→ **Task item**
From the top of the records below, return each line exactly, ending with the line that contains "(307, 1142) none -> [186,1185,251,1202] 五代西蜀".

(Saved entries)
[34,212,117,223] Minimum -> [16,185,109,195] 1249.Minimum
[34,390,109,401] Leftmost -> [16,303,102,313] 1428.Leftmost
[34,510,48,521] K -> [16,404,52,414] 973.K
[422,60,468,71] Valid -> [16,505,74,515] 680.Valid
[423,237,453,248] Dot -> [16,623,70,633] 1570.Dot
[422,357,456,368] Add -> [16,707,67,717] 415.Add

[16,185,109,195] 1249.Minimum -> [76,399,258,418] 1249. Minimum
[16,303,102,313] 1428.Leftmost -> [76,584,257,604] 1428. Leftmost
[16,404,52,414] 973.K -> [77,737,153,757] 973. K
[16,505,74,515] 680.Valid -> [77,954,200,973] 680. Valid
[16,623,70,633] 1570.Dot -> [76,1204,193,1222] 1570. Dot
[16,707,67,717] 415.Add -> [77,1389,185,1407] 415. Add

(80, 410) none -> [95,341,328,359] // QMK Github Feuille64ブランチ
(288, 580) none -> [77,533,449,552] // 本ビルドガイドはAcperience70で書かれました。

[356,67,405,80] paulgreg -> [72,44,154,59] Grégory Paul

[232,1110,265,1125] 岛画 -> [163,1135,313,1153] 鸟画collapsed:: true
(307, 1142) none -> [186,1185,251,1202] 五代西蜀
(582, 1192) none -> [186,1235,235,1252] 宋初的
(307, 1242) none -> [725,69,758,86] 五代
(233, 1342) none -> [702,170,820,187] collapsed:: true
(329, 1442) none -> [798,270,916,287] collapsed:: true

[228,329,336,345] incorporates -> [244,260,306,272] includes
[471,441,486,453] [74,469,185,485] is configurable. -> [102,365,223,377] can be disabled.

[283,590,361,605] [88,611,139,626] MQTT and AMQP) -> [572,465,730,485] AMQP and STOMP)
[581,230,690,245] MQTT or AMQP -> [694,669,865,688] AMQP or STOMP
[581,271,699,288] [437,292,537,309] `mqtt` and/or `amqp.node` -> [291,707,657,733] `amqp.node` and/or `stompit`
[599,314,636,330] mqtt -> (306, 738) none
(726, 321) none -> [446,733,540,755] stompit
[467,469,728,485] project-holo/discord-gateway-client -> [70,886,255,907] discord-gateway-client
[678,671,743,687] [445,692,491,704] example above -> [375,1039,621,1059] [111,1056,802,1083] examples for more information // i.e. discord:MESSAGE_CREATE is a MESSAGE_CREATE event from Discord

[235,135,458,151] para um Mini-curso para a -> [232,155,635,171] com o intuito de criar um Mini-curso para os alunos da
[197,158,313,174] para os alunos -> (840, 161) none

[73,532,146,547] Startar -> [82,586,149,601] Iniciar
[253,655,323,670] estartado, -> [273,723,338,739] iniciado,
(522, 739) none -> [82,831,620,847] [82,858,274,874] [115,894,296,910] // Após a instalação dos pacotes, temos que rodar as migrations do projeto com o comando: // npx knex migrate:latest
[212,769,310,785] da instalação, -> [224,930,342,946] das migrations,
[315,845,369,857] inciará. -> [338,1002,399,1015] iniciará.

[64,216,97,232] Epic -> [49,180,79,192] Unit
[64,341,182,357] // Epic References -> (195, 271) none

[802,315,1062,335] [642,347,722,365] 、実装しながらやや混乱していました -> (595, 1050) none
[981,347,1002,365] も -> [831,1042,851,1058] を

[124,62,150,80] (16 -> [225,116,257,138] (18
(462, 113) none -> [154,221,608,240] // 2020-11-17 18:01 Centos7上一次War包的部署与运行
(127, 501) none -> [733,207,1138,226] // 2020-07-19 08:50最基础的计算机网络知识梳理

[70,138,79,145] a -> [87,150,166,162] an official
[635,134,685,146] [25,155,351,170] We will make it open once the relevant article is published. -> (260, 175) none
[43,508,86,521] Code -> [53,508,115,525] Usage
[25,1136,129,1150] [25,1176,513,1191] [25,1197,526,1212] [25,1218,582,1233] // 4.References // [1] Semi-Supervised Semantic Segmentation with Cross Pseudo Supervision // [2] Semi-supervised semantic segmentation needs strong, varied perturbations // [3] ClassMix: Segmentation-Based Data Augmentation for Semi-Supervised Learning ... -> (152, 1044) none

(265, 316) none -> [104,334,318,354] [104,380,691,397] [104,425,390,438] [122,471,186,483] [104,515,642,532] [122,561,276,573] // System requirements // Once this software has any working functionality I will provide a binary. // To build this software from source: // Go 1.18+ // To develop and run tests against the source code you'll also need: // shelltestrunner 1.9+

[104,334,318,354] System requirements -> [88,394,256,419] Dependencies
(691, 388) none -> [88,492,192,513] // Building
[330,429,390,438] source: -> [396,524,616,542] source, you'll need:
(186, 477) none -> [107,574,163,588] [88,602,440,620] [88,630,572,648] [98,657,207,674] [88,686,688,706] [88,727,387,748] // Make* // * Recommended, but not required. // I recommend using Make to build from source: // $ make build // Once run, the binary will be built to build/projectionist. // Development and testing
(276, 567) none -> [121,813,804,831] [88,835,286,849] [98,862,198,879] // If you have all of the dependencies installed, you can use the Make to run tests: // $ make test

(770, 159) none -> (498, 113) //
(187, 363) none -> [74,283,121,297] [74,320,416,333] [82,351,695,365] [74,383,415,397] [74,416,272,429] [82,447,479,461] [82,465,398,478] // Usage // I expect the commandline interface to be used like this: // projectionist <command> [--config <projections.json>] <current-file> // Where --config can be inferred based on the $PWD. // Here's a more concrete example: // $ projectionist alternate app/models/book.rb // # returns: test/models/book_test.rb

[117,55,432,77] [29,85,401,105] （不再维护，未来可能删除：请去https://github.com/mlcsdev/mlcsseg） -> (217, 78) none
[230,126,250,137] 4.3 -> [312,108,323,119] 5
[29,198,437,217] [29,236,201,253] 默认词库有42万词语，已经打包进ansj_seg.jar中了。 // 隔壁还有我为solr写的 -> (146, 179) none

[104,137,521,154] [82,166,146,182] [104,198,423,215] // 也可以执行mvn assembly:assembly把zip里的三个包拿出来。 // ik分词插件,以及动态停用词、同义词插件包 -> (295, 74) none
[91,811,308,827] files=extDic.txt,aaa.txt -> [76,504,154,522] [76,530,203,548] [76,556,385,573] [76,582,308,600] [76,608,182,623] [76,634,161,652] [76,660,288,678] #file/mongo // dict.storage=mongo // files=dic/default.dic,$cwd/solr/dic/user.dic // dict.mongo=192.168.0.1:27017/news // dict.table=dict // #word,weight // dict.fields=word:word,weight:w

→ **Output for this task**
[34,212,117,223] Minimum -> [16,185,109,195] 1249.Minimum
[34,390,109,401] Leftmost -> [16,303,102,313] 1428.Leftmost
[34,510,48,521] K -> [16,404,52,414] 973.K
[422,60,468,71] Valid -> [16,505,74,515] 680.Valid
[423,237,453,248] Dot -> [16,623,70,633] 1570.Dot
[422,357,456,368] Add -> [16,707,67,717] 415.Add

[16,185,109,195] 1249.Minimum -> [76,399,258,418] 1249. Minimum
[16,303,102,313] 1428.Leftmost -> [76,584,257,604] 1428. Leftmost
[16,404,52,414] 973.K -> [77,737,153,757] 973. K
[16,505,74,515] 680.Valid -> [77,954,200,973] 680. Valid
[16,623,70,633] 1570.Dot -> [76,1204,193,1222] 1570. Dot
[16,707,67,717] 415.Add -> [77,1389,185,1407] 415. Add

(80, 410) none -> [95,341,328,359] // QMK Github Feuille64ブランチ
(288, 580) none -> [77,533,449,552] // 本ビルドガイドはAcperience70で書かれました。

[356,67,405,80] paulgreg -> [72,44,154,59] Grégory Paul

[232,1110,265,1125] 岛画 -> [163,1135,313,1153] 鸟画collapsed:: true
(307, 1142) none -> [186,1185,251,1202] 五代西蜀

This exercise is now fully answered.